Dans un arrêt du 15 septembre 2016, la Cour de Justice de l’Union Européenne (CJUE) a rendu un arrêt important en matière de mise à disposition d’un réseau wifi ouvert et gratuit.
En l’espèce, le gérant d’une entreprise allemande de vente et de location de matériel d’illumination et de sonorisation exploitait un réseau wifi permettant un accès anonyme et gratuit à Internet aux abords de son entreprise. Afin d’attirer les clients aux environs de sa société, l’accès à ce réseau était volontairement non protégé.
Une œuvre musicale détenue par Sony Music a été illicitement proposée via ce réseau sans fil non protégé.
Après une mise en demeure, Sony Music demandait à la juridiction allemande que l’entreprise cesse l’atteinte à son droit d’auteur, lui paie des dommages-intérêt et la rembourse de ses frais de procédure. Le gérant de la société alléguait quant à lui qu’il n’était pas responsable de la violation des droits d’auteur de Sony.
Le gérant a été débouté de ses demandes, c’est pourquoi il a formé un recours contre ledit jugement, invoquant que l’engagement de sa responsabilité devait être exclu. La juridiction de renvoi se demandait notamment si l’entreprise allemande pouvait être indirectement responsable et a posé à la CJUE une série de questions préjudicielles : le prestataire de services de communication engage-t-il sa responsabilité si un utilisateur de son service commet une violation de droits d’auteur ?
Selon l’article 12 §1 de la directive 2000/31 du 8 juin 2000, le prestataire de service n’est pas responsable des informations transmises, s’il ne joue qu’un rôle de simple « transporteur » de ces informations. Ainsi, il faut que le prestataire :
- Ne soit pas à l’origine de la transmission ;
- Ne sélectionne pas le destinataire de la transmission ;
- Ne sélectionne et ne modifie pas les informations faisant l’objet de la transmission.
Cependant, et même si le prestataire fournissant un accès à internet n’engage pas sa responsabilité par application de la triple condition susmentionnée, la CJUE rappelle qu’il peut être tenu de mettre fin à une violation de droits d’auteur ou de la prévenir par l’injonction d’une juridiction. La CJUE étudie dans sa décision trois mesures techniques pouvant être mises en place par le prestataire afin de réaliser cet objectif. L’enjeu ici est alors de déterminer la mesure permettant de trouver un juste équilibre entre différents droits fondamentaux : la liberté d’entreprise, la liberté d’information et la protection de la propriété intellectuelle.
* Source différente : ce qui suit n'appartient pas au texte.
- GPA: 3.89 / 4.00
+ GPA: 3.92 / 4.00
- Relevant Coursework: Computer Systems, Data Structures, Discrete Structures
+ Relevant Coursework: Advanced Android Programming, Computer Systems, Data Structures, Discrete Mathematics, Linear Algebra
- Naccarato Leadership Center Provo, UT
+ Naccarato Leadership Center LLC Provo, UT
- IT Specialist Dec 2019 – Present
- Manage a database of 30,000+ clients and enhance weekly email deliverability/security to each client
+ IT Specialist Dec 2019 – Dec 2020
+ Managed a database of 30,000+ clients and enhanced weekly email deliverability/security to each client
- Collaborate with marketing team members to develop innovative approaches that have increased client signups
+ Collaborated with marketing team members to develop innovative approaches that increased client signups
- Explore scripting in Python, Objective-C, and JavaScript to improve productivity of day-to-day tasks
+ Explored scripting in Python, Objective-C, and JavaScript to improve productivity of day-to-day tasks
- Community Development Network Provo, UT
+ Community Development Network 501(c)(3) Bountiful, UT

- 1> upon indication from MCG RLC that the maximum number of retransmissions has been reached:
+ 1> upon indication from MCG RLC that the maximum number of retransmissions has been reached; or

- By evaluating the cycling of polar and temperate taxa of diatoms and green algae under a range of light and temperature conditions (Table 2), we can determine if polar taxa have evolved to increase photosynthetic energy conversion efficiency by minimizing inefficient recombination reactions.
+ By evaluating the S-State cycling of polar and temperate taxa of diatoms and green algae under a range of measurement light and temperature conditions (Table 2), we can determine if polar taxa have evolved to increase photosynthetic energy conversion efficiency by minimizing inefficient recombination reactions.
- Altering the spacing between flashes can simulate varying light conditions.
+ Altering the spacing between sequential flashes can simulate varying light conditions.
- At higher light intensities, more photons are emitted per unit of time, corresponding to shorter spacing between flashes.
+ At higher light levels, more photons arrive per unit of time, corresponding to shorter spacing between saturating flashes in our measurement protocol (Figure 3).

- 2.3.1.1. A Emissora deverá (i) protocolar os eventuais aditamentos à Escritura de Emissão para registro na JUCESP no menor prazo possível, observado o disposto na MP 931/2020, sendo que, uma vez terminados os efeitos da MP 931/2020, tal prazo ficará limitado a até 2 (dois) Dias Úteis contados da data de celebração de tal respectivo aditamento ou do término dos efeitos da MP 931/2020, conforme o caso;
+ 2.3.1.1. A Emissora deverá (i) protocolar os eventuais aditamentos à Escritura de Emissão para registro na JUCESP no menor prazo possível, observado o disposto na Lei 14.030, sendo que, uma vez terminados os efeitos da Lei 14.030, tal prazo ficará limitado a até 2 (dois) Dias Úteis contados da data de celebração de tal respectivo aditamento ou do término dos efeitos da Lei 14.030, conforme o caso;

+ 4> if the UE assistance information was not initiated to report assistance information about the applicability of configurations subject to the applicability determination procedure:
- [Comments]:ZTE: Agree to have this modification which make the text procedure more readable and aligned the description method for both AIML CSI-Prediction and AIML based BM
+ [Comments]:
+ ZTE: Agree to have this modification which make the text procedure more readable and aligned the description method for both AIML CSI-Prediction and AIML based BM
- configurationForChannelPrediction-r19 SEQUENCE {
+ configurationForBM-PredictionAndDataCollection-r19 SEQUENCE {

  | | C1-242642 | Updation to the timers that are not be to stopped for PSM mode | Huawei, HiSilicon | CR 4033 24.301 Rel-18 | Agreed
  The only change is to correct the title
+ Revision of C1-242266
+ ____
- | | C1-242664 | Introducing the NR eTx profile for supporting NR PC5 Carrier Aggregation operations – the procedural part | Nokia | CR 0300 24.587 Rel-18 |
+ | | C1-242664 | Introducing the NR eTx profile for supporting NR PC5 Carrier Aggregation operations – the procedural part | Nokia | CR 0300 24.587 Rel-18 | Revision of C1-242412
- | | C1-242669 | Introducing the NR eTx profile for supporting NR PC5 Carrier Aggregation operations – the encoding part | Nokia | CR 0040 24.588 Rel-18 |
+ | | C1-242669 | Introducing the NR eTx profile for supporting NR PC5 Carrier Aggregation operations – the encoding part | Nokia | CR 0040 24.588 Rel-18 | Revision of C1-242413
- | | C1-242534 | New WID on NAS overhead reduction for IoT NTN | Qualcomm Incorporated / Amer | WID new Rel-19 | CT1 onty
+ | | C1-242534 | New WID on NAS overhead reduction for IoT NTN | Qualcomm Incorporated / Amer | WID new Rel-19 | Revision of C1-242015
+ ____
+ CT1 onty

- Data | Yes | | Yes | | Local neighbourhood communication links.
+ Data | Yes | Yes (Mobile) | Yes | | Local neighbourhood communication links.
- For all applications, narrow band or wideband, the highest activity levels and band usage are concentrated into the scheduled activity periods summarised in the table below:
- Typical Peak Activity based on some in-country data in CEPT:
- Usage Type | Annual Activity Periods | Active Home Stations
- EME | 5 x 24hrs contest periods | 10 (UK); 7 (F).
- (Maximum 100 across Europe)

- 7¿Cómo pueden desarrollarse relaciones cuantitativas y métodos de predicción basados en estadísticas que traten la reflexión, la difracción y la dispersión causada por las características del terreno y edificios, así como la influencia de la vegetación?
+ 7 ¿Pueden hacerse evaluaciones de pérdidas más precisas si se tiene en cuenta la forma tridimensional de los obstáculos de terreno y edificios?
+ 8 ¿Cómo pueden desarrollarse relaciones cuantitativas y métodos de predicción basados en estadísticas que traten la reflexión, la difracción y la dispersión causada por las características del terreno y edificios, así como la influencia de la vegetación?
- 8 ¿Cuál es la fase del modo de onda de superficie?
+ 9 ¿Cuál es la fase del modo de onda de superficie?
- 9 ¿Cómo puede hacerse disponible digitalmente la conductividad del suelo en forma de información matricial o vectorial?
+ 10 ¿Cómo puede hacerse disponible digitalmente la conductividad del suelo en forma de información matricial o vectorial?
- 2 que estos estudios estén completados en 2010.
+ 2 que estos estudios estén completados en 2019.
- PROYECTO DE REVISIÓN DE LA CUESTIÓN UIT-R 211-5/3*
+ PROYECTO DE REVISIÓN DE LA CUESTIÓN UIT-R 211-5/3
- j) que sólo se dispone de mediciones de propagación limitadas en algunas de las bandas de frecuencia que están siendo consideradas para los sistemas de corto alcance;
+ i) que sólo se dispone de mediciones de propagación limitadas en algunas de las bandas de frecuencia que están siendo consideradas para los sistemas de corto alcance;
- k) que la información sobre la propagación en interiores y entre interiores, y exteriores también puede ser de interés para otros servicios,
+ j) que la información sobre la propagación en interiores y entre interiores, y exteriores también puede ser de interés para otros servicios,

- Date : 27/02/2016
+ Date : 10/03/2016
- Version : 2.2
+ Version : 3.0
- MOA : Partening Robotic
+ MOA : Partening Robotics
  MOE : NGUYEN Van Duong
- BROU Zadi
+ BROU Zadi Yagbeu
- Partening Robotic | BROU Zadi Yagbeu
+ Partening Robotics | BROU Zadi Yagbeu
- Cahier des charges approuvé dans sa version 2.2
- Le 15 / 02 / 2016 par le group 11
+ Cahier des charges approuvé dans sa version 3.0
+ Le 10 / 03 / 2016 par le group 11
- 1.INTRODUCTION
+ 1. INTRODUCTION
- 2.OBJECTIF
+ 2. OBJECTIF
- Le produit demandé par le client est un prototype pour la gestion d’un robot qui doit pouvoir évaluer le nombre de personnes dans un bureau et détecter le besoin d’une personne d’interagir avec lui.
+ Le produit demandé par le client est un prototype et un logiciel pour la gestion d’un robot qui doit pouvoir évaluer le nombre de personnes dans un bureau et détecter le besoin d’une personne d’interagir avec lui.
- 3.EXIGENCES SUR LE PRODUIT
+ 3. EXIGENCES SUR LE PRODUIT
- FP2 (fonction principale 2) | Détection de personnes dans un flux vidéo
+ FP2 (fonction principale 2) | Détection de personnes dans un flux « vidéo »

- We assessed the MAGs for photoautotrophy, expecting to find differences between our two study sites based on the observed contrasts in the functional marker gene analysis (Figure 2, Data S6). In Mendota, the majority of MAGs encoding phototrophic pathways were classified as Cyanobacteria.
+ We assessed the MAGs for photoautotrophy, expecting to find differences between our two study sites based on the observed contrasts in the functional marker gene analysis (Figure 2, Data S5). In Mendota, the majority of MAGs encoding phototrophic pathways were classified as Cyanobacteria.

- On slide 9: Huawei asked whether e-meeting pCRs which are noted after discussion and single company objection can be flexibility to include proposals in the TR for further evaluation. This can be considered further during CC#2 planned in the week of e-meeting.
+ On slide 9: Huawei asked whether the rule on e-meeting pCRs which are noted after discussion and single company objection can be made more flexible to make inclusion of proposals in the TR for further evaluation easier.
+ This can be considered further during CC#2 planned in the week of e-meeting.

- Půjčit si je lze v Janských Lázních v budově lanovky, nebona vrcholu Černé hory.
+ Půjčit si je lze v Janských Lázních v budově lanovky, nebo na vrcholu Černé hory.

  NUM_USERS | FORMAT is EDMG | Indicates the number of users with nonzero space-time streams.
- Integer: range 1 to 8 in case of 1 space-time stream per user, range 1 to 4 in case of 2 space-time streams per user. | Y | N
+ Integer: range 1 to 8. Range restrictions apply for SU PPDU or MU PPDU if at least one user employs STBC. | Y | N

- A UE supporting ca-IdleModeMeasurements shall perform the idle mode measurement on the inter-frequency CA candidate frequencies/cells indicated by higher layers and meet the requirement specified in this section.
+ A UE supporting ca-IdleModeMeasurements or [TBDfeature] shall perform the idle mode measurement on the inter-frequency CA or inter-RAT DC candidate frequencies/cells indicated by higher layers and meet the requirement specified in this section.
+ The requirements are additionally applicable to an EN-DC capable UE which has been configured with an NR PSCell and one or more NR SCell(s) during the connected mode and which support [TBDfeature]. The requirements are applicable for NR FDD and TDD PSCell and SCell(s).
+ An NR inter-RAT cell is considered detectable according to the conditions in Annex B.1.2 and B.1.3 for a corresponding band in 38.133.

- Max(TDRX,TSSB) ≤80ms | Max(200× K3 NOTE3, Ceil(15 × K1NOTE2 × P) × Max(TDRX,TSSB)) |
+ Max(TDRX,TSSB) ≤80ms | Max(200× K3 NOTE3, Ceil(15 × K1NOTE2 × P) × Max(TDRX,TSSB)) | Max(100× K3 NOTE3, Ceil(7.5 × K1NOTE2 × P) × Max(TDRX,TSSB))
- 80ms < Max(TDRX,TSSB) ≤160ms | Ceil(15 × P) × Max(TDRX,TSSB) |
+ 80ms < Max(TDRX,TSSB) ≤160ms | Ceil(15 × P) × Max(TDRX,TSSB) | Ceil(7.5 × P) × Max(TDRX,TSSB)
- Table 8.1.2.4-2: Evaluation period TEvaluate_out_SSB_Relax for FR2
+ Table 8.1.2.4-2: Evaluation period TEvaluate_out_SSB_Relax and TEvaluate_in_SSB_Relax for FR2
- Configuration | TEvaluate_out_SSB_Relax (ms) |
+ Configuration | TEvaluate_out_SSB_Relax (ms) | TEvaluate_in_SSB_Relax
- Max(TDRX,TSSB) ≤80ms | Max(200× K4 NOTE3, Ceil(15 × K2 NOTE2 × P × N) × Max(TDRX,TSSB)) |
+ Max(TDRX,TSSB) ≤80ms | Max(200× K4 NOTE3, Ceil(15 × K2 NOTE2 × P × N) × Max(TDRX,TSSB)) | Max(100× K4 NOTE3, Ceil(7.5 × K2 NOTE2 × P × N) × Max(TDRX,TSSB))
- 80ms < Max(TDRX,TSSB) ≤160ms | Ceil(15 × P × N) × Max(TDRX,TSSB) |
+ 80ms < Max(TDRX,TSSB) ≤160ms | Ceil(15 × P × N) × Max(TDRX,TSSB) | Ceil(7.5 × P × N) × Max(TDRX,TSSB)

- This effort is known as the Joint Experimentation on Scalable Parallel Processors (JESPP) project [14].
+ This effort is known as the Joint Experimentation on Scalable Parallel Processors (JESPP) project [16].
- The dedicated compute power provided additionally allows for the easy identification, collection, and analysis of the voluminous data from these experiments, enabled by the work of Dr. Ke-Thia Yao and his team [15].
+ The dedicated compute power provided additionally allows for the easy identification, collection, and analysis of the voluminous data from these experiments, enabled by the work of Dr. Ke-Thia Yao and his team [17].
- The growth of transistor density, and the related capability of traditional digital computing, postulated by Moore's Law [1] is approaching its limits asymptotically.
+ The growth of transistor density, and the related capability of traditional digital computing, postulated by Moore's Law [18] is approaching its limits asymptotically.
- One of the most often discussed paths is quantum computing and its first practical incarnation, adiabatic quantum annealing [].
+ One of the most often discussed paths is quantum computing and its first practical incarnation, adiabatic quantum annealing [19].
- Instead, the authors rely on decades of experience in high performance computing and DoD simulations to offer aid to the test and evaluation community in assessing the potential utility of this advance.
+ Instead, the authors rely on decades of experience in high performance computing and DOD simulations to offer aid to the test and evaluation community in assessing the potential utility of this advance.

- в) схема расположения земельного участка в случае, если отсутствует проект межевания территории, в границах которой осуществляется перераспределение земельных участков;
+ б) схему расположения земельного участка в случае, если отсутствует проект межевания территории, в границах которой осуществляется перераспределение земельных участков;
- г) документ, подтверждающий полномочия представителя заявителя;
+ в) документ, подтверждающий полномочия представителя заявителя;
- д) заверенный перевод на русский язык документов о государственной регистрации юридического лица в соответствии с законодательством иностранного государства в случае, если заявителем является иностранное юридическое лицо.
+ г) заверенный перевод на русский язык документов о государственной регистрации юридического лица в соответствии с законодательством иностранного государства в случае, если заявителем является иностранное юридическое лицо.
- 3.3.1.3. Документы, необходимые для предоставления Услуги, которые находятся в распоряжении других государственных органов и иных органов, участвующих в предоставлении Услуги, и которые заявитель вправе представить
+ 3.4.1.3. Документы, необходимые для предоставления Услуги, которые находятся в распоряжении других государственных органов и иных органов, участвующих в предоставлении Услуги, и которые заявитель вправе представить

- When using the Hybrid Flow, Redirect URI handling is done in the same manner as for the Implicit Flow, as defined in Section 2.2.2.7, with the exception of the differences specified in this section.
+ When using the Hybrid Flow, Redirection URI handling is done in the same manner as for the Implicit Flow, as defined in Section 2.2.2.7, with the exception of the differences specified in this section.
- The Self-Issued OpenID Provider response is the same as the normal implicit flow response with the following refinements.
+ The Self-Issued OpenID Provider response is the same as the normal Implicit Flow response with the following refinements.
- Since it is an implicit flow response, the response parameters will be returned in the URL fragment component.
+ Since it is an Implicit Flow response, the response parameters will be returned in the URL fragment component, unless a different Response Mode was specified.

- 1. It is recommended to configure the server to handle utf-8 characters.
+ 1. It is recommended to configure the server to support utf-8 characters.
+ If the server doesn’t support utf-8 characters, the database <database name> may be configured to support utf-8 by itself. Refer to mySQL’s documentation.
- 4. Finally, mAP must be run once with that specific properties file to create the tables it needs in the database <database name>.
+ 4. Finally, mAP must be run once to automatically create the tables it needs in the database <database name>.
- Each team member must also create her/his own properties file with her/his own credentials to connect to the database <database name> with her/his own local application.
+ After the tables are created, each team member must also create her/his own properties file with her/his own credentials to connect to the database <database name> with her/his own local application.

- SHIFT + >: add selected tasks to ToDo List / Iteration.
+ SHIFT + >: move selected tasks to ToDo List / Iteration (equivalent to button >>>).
La première mesure étudiée consiste pour le prestataire à surveiller l’ensemble des informations transmises, mais cette mesure est écartée d’office par la CJUE, « les Etats membres ne [pouvant] pas imposer aux prestataires (…) une obligation générale de surveiller les informations qu’ils transmettent. » en vertu de l’article 15 §1 de la directive.
La deuxième mesure consiste pour le prestataire à suspendre toute connexion à Internet, mais cette deuxième mesure est également écartée par la CJUE car elle constitue manifestement une atteinte à la liberté d’entreprise.
Enfin, la troisième mesure examinée par la Cour se fonde sur la sécurisation de la connexion à Internet par un mot de passe. D’après la CJUE, cette mesure technique porte atteinte à la liberté d’entreprise, en ce qu’elle aménage les modalités d’activité du fournisseur mais également à la liberté d’information en subordonnant l’accès à Internet à l’obtention d’un mot de passe. Cependant, la Cour considère que ces atteintes ne sont pas disproportionnées au but poursuivi. En effet, l’abandon de l’anonymat peut dissuader les utilisateurs de la connexion internet de violer un droit d’auteur.
Concrètement, en tant que simple acteur passif de la communication, un prestataire qui fournit un accès gratuit à un réseau Wifi n’est pas responsable de l’atteinte aux droits d’auteur commise par les utilisateurs de son réseau. Cependant, il doit mettre en place les mesures techniques prévenant les atteintes au droit d’auteur, notamment en sécurisant l’accès à son réseau au moyen d’un mot de passe si une juridiction le lui impose.